Il gruppo BMW ha spiegato che la scelta nasce da un “cambio di priorità” all’interno delle proprie attività. La Casa bavarese ha deciso di concentrare risorse e investimenti su altri eventi e iniziative, lasciando aperta la possibilità di partecipare in futuro ad alcuni saloni automobilistici selezionati. La rinuncia riguarda sia il marchio BMW sia MINI, due brand che avrebbero potuto avere un ruolo importante sul palcoscenico francese grazie alla nuova fase di elettrificazione e al rinnovamento della gamma. La presenza del gruppo era stata inizialmente annunciata all’inizio del 2026, ma il programma è stato successivamente rivisto.

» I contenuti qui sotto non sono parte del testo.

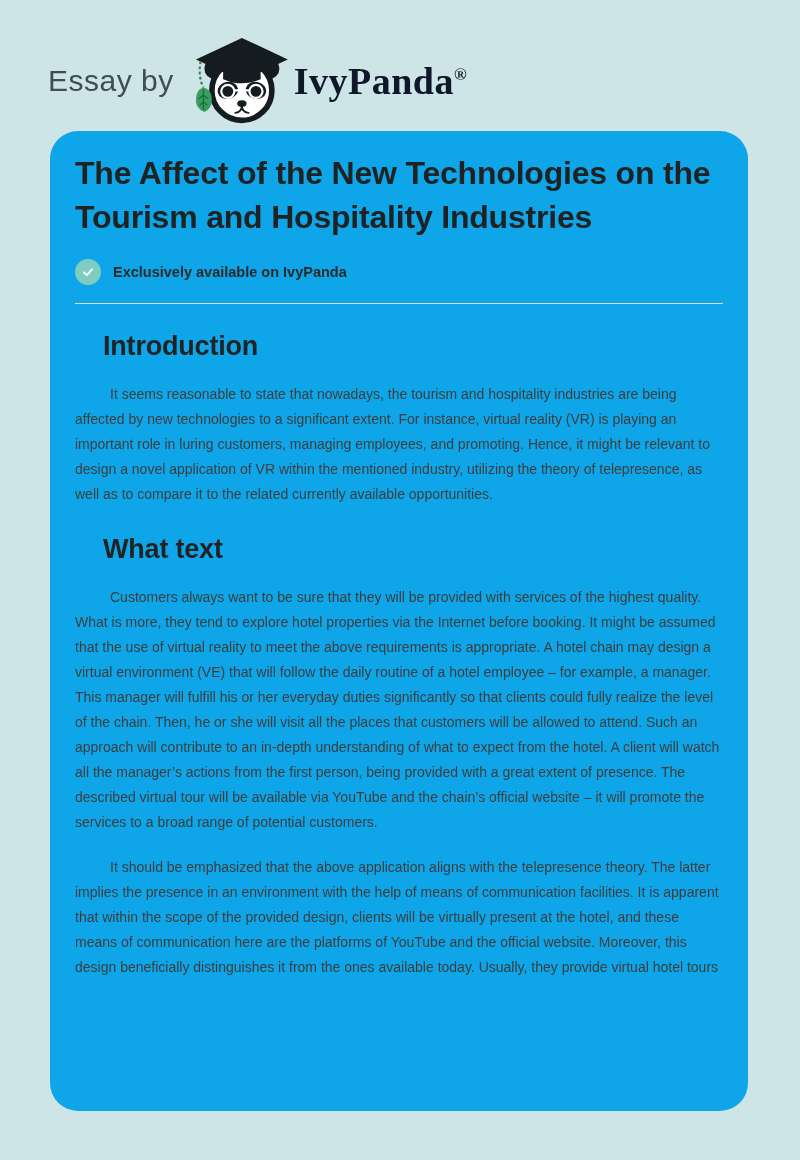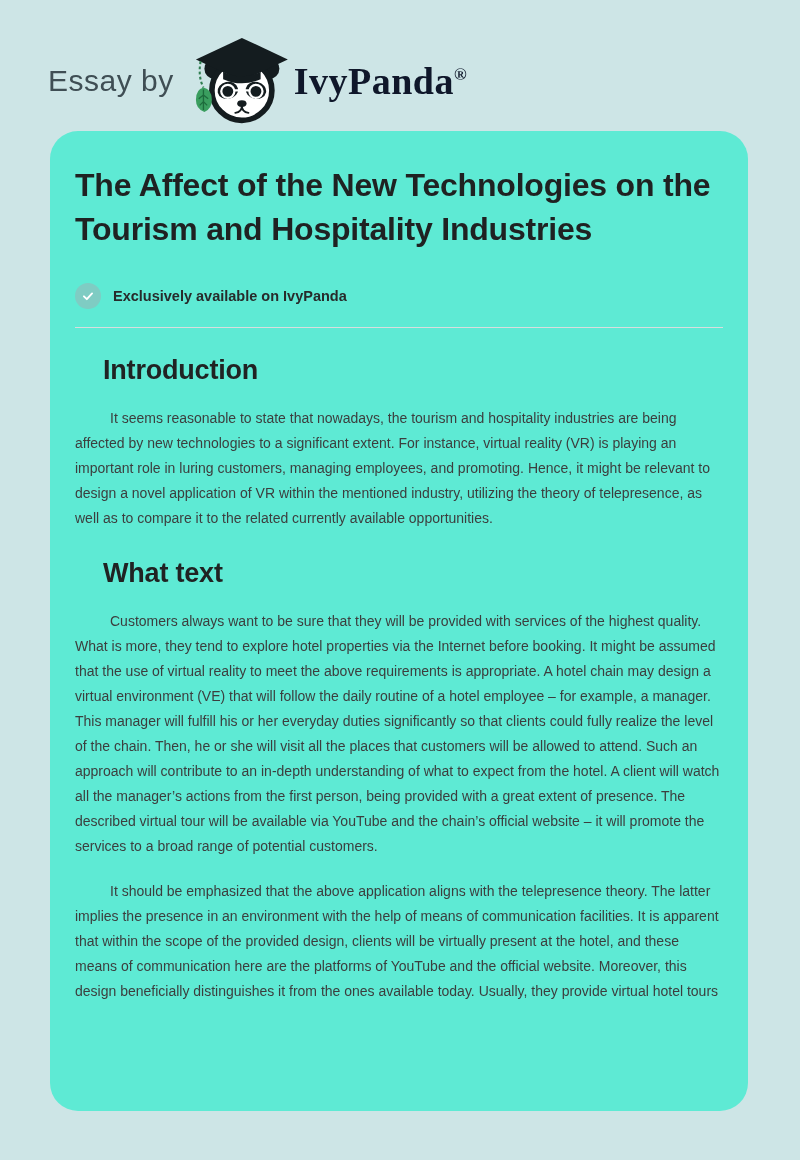"The Affect of the New" .card { background: #5eead4 -> #0ea5e9; padding: 32px 25px 30px 25px -> 20px 25px 30px 25px }
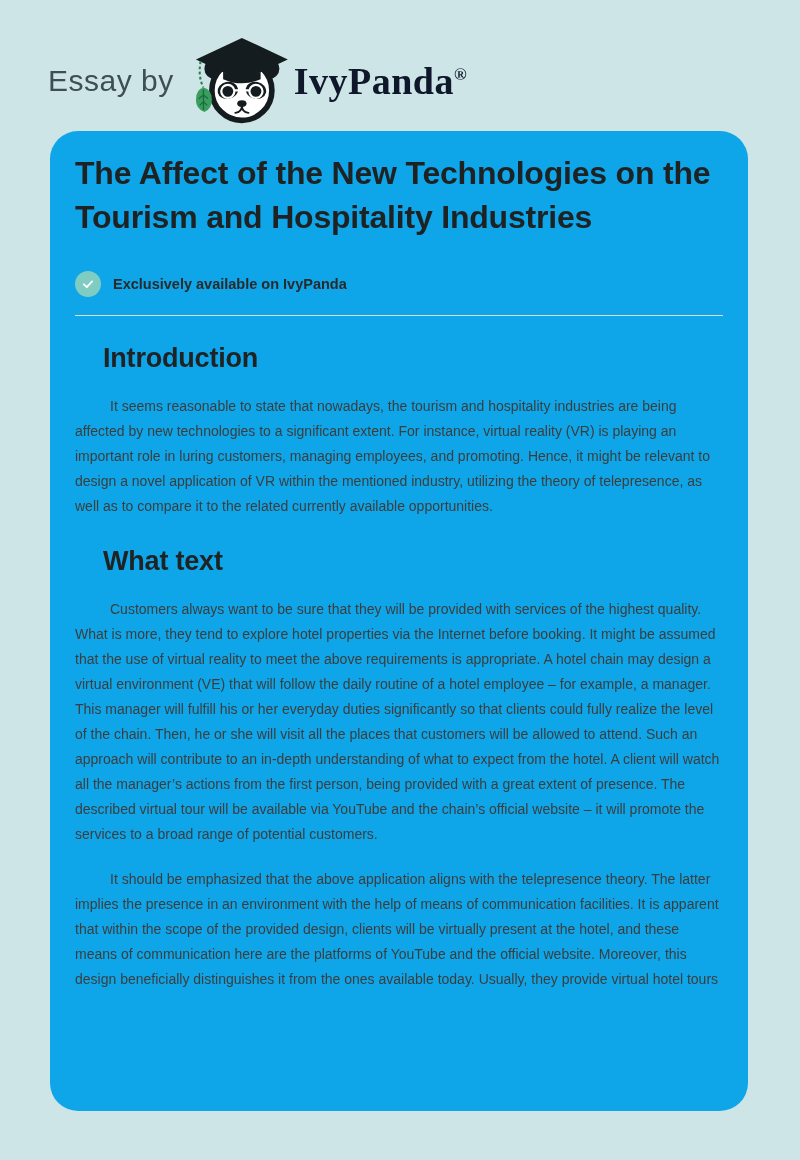"Exclusively available on IvyPanda" .availability { margin-top: 32px -> 20px }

Il forfait di BMW e MINI arriva in un momento particolare per i grandi eventi automobilistici europei. Negli ultimi anni diversi costruttori hanno ridotto la partecipazione ai saloni tradizionali, preferendo presentazioni digitali, eventi proprietari o appuntamenti più mirati con il pubblico. Il Salone di Parigi 2026 sembrava però destinato a invertire questa tendenza, con numerose Case pronte a tornare protagoniste e con diverse anteprime attese. Tra i modelli annunciati figurano nuove vetture elettriche, SUV e concept destinati al mercato europeo. L’assenza di due marchi premium come BMW e MINI rappresenta quindi un segnale importante: anche gli eventi automobilistici più prestigiosi devono fare i conti con nuove strategie di comunicazione e con una gestione sempre più selettiva dei budget.
Sebbene la motivazione ufficiale faccia riferimento a una revisione delle priorità aziendali, alcune analisi del settore collegano la scelta al difficile scenario dell’industria automobilistica globale, caratterizzato da forte concorrenza, pressione sui margini e trasformazione verso l’elettrico. Il gruppo tedesco è impegnato in una fase cruciale con lo sviluppo della piattaforma Neue Klasse, la nuova generazione di modelli elettrici destinati a cambiare il posizionamento tecnologico del marchio nei prossimi anni. Proprio per questo BMW potrebbe preferire eventi più focalizzati e capaci di garantire maggiore visibilità rispetto a una presenza tradizionale in fiera.
La rinuncia di BMW e MINI al Salone di Parigi 2026 conferma una trasformazione già in corso nel mondo automotive. I grandi appuntamenti internazionali non sono più automaticamente indispensabili per tutte le Case, che scelgono sempre più spesso dove concentrare investimenti e comunicazione. Parigi resta comunque un appuntamento strategico per il settore europeo e continuerà a rappresentare una vetrina importante per molte aziende. La vera sfida sarà dimostrare che i saloni dell’auto possono ancora offrire valore in un mercato dove il lancio dei nuovi modelli passa sempre più attraverso piattaforme digitali e iniziative indipendenti.